Voir les aliments au-delà des nutriments

Ma sœur a trois enfants, tout comme moi, et elle est aussi professeure d’université. Nous sommes de la même grandeur, nous avons la même couleur de cheveux. Nous nous ressemblons probablement plus que le Coke et le jus d’orange, mais nous ne sommes ni identiques ni interchangeables. 

AliNutriments-400N’ayez crainte, je ne veux pas revenir sur le débat du jus, j’en ai assez parlé! Je trouvais cependant que cette idée très couramment répandue sur l’égalité Coke-jus d’orange, qui a d’ailleurs été entendue par des centaines de milliers de téléspectateurs lors du passage du Pharmachien1 à l’émission Tout le monde en parle, est un point de départ intéressant pour discuter de la façon dont nous percevons les aliments. 

Pareil mais pas pareil
Si on dit que le jus et le Coke c’est la même chose, on fait la démonstration d’une vision des aliments qui est purement nutritionnelle. Oui, les 2 boissons ont la même quantité de sucres libres et c’est probablement ce qui est sous-entendu quand on mentionne qu’elles sont identiques.
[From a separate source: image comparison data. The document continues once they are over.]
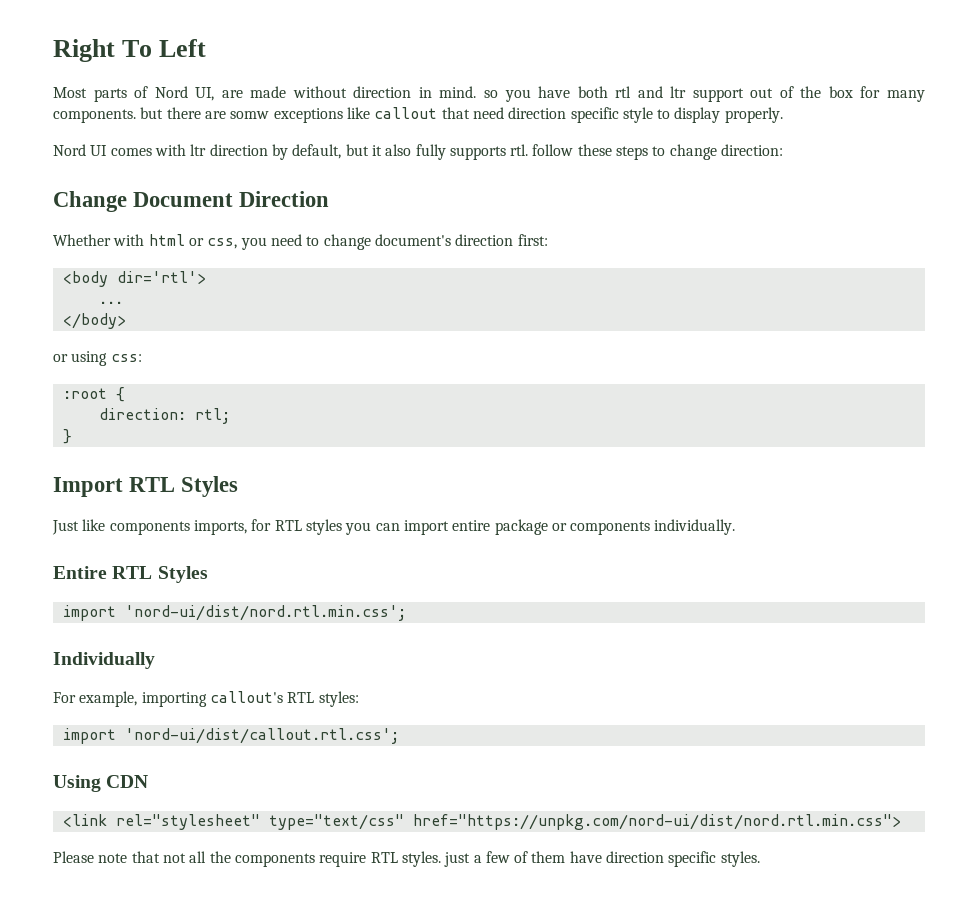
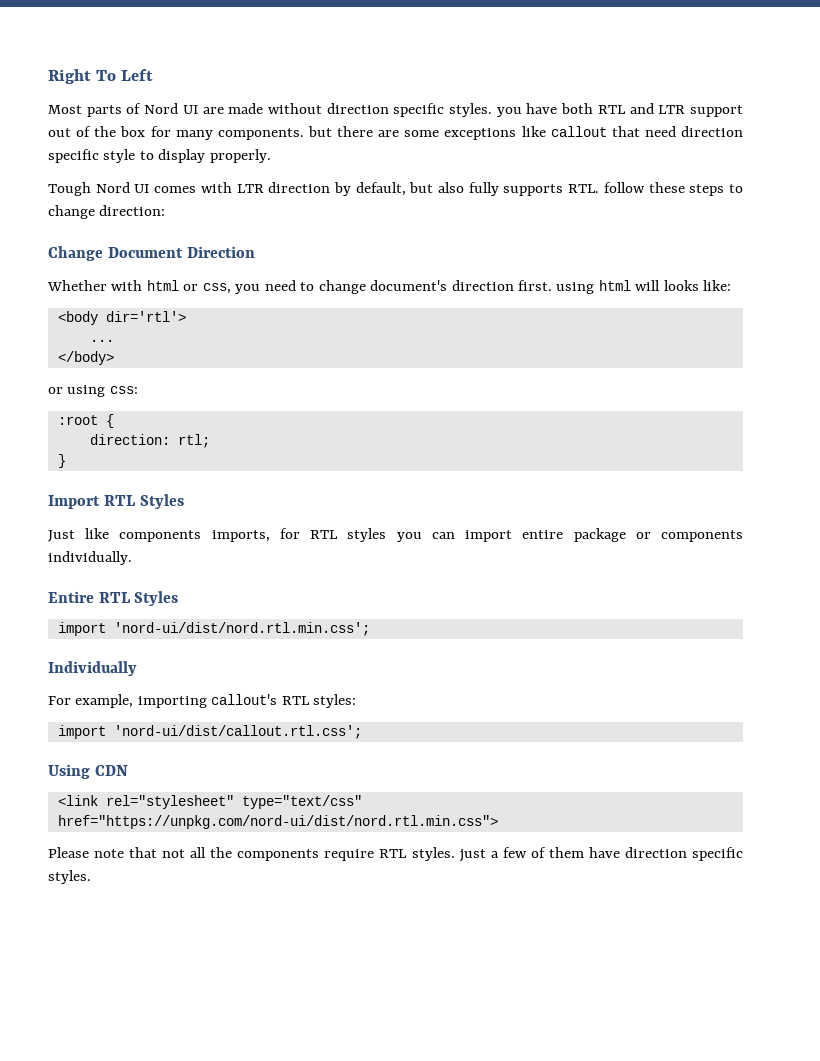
[195,87,215,101] UI, -> [182,105,198,114] UI
[418,86,687,102] in mind. so you have both rtl and ltr -> [393,103,686,117] specific styles. you have both RTL and LTR
[230,111,270,119] somw -> [404,130,440,137] some
(783, 115) none -> [48,182,91,196] Tough
[190,144,207,156] ltr -> [236,184,264,193] LTR
[371,145,382,156] it -> (434, 187) none
[510,144,529,156] rtl. -> [568,184,600,193] RTL.
[517,234,548,246] first: -> [518,280,732,294] first. using html will looks like:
Mais suggérer une telle égalité laisse penser qu’un aliment se définit par une suite de nutriments. Ce n’est pas faux, mais on peut arguer que c’est incomplet. Outre ses propriétés nutritionnelles, un aliment possède plusieurs autres attributs comme le goût, la texture, les usages qu’on en fait et la symbolique qui l’entoure.

Un sociologue et un psychologue à la rescousse
Pour stimuler la réflexion, j’ai décidé «d’inviter» Claude Fischler, sociologue français, et Paul Rozin, psychologue américain, à se joindre à la discussion. Ces 2 chercheurs ont un très bel historique de collaboration ayant mené à la réalisation de plusieurs études portant sur les attitudes envers les aliments.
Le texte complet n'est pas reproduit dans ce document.